We previously have written about a new law signed into legislation on July 21, 2016, which imposed new requirements on a Personal Needs Guardian. Under this statute, commonly known as Peter Falk’s Law, and contained in the Mental Hygiene Law, the order of appointment of a Guardian must identify the persons entitled to receive notice of an incapacitated person’s death, the intended disposition of the remains, funeral arrangements, and the final resting place when that information is known or reasonably can be obtained by the Guardian. In a recent application of the law, a now deceased incapacitated person’s (IP’s) daughter moved to sanction her sister, the IP’s Personal Needs Guardian. The basis for the application is that the IP failed to comply with the law. The basis of her application included:
Her inability to visit with her mother during the last few weeks of her life;
The concealment by the Personal Needs Guardian of the Incapacitated Person being admitted to hospice care;
The Personal Needs Guardian’s failure to inform her of the funeral arrangements whatsoever;
The Personal Needs Guardian’s failure to provide a copy of the death certificate.

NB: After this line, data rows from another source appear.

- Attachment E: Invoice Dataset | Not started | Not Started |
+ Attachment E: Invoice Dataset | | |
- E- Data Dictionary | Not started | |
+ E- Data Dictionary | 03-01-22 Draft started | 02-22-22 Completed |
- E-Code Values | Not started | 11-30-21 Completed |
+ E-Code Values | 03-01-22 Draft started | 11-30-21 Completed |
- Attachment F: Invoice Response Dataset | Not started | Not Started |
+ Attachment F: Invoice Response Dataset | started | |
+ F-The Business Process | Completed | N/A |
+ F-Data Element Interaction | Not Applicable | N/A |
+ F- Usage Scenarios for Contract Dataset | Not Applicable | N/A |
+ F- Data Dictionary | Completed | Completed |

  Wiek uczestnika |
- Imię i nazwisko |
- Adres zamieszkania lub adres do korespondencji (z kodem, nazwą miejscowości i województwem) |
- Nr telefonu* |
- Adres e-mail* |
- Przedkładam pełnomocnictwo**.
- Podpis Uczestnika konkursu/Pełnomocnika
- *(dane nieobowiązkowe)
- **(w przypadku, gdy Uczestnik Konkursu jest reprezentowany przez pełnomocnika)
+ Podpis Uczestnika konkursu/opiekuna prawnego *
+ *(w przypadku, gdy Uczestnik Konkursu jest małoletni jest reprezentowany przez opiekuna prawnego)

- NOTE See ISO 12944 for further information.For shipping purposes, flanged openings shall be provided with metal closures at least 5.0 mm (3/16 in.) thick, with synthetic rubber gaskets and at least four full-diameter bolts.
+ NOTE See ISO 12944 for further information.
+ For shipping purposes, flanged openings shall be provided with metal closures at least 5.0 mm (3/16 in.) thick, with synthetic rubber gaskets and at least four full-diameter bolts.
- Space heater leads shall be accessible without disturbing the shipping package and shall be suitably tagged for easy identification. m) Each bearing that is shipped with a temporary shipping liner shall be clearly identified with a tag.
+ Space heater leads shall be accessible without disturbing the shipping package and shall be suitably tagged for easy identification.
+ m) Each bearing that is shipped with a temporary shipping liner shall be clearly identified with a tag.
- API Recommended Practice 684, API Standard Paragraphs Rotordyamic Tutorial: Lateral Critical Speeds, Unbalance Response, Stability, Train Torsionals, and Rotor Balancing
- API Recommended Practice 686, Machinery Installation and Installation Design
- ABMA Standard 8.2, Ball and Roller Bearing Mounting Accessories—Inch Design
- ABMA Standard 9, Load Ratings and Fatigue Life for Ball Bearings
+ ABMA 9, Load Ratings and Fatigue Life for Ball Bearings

The Order appointing the IP stressed that the other daughter not be cut completely from the IP’s life, including being consulted on the IP’s medical care. At the time of the death of the IP, the Guardian informed Court chambers and other parties by email that evening. Chambers quickly clarified her obligation to notify the parties of the funeral/burial arrangements the next morning. No response was received from the Personal Needs Guardian. By early afternoon of the next day Court chambers, the Court examiner and the attorney for the decedent’s sister all were attempting to contact the Personal Needs Guardian without success.
Finally, late in the evening the Personal Needs Guardian responded to the numerous contacts in a simple email to Court chambers, the Court examiner, Property Management Guardian and counsel for the sister. The email contained the following language:
“In hospice. Passed on May 8, 2018 and was buried today.”
The Court noted the Personal Needs Guardian’s failure to inform the sister that the IP was transferred to hospice and of the funeral arrangements before completing such service, warranting the imposition of sanctions. The Court ruled that the IP’s actions in the 48 hours following the IP’s death were “incomprehensible to the Court” and issued sanctions based on the Personal Needs Guardian’s failure to advise her sister of the Incapacitated Person’s transfer to hospice care and for her failure to inform her sister of the funeral arrangements. The Court denied sanctions for failing to provide a copy of the death certificate or preventing visitation, as there was no clear mandate in place concerning the visitation issue. The Court ultimately issued sanctions of $20,000, with $5,000 of it as attorney’s fees for denying the daughter a chance to grieve her mother, the notice concerning the hospice and to attend the funeral/burial.